→ Task goal: Below are the records; copy exactly the stretch from the line containing "color: #4c1d95 ->" through the line containing "12px -> 0px", both ends included, and nothing else.

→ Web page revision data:
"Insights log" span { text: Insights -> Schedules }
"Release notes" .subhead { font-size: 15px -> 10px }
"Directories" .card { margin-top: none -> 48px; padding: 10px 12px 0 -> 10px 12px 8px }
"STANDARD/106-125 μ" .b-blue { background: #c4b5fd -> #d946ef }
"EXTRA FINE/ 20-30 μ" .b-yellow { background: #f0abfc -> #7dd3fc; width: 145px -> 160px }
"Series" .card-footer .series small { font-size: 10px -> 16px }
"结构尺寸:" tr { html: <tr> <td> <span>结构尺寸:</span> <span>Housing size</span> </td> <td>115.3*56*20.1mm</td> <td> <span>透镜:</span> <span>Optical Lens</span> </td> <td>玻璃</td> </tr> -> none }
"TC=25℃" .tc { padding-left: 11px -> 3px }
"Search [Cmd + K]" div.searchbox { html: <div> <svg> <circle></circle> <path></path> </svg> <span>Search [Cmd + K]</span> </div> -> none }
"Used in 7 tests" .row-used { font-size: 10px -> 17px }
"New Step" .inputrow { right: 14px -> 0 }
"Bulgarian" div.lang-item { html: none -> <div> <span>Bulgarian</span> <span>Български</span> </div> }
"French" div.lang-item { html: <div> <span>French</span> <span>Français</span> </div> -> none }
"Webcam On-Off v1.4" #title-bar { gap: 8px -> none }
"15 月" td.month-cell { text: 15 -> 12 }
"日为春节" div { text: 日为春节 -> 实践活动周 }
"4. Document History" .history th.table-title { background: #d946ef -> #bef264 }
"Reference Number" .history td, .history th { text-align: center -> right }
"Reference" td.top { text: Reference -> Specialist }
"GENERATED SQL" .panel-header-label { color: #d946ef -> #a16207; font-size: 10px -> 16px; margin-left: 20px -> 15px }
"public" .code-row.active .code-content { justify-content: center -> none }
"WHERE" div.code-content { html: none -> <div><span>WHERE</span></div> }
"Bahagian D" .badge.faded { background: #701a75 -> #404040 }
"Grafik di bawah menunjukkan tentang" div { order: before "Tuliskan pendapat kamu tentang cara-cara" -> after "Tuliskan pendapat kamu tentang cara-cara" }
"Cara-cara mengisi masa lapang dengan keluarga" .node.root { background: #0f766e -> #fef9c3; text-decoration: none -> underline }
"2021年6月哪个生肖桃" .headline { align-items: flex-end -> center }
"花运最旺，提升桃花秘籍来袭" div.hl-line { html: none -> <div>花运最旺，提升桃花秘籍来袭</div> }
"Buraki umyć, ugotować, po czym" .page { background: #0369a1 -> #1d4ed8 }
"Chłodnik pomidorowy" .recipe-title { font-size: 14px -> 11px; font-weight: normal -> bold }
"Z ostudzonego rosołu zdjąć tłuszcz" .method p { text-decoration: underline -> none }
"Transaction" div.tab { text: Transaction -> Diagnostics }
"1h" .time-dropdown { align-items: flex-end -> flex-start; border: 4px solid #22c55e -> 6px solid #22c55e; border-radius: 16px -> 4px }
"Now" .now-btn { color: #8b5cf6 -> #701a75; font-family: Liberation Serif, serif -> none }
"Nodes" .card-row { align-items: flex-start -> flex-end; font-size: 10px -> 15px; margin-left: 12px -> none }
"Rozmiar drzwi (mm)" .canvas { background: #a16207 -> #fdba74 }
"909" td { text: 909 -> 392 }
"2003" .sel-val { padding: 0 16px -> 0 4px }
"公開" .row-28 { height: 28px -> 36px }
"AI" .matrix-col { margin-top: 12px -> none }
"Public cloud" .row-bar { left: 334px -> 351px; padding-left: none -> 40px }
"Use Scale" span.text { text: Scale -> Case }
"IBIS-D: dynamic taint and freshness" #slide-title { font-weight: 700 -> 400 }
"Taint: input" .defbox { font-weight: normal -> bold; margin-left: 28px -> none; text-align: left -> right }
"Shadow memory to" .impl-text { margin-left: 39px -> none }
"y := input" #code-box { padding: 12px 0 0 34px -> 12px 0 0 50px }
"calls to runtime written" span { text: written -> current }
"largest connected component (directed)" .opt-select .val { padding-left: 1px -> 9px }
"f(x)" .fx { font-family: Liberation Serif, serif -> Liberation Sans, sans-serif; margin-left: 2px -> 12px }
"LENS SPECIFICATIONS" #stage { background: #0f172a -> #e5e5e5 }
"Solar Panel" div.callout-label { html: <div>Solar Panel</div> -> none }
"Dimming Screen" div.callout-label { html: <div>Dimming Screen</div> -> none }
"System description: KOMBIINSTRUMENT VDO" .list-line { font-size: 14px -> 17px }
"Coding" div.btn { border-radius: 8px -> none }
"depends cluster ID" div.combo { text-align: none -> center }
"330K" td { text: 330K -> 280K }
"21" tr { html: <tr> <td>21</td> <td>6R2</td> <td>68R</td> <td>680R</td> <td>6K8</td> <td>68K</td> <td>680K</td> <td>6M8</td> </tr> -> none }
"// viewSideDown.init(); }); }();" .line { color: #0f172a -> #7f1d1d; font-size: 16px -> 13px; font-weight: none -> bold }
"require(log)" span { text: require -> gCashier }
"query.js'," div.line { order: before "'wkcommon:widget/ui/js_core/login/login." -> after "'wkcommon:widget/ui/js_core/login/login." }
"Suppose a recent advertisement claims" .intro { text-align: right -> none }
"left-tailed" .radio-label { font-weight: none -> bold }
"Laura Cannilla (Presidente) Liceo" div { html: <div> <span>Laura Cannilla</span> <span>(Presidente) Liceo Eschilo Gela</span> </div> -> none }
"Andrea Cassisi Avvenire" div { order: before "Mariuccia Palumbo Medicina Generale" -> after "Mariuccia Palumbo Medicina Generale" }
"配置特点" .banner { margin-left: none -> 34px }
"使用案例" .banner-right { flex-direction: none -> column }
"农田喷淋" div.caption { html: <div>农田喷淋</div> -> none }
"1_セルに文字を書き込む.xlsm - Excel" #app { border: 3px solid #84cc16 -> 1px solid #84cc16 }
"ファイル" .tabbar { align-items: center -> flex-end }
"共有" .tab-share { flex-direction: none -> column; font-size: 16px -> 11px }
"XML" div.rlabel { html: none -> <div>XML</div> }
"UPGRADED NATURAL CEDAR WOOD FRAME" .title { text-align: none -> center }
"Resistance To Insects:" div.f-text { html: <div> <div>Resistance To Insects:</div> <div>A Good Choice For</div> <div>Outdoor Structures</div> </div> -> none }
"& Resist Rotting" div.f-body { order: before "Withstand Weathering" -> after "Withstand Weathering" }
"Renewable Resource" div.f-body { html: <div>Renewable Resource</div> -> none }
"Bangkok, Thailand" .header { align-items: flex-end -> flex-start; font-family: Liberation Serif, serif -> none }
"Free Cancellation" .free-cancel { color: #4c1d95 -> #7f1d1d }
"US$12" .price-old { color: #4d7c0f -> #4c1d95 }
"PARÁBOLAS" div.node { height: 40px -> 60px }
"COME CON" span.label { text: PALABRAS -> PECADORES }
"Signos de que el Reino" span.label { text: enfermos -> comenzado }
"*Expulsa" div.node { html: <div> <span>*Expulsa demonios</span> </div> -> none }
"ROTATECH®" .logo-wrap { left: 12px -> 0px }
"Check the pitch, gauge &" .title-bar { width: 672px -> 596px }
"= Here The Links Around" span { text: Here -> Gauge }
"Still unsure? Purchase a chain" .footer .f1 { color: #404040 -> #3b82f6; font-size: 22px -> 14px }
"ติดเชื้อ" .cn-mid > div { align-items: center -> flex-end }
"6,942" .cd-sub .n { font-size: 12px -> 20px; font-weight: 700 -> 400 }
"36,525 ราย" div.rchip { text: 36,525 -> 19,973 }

→ Answer space:
"Free Cancellation" .free-cancel { color: #4c1d95 -> #7f1d1d }
"US$12" .price-old { color: #4d7c0f -> #4c1d95 }
"PARÁBOLAS" div.node { height: 40px -> 60px }
"COME CON" span.label { text: PALABRAS -> PECADORES }
"Signos de que el Reino" span.label { text: enfermos -> comenzado }
"*Expulsa" div.node { html: <div> <span>*Expulsa demonios</span> </div> -> none }
"ROTATECH®" .logo-wrap { left: 12px -> 0px }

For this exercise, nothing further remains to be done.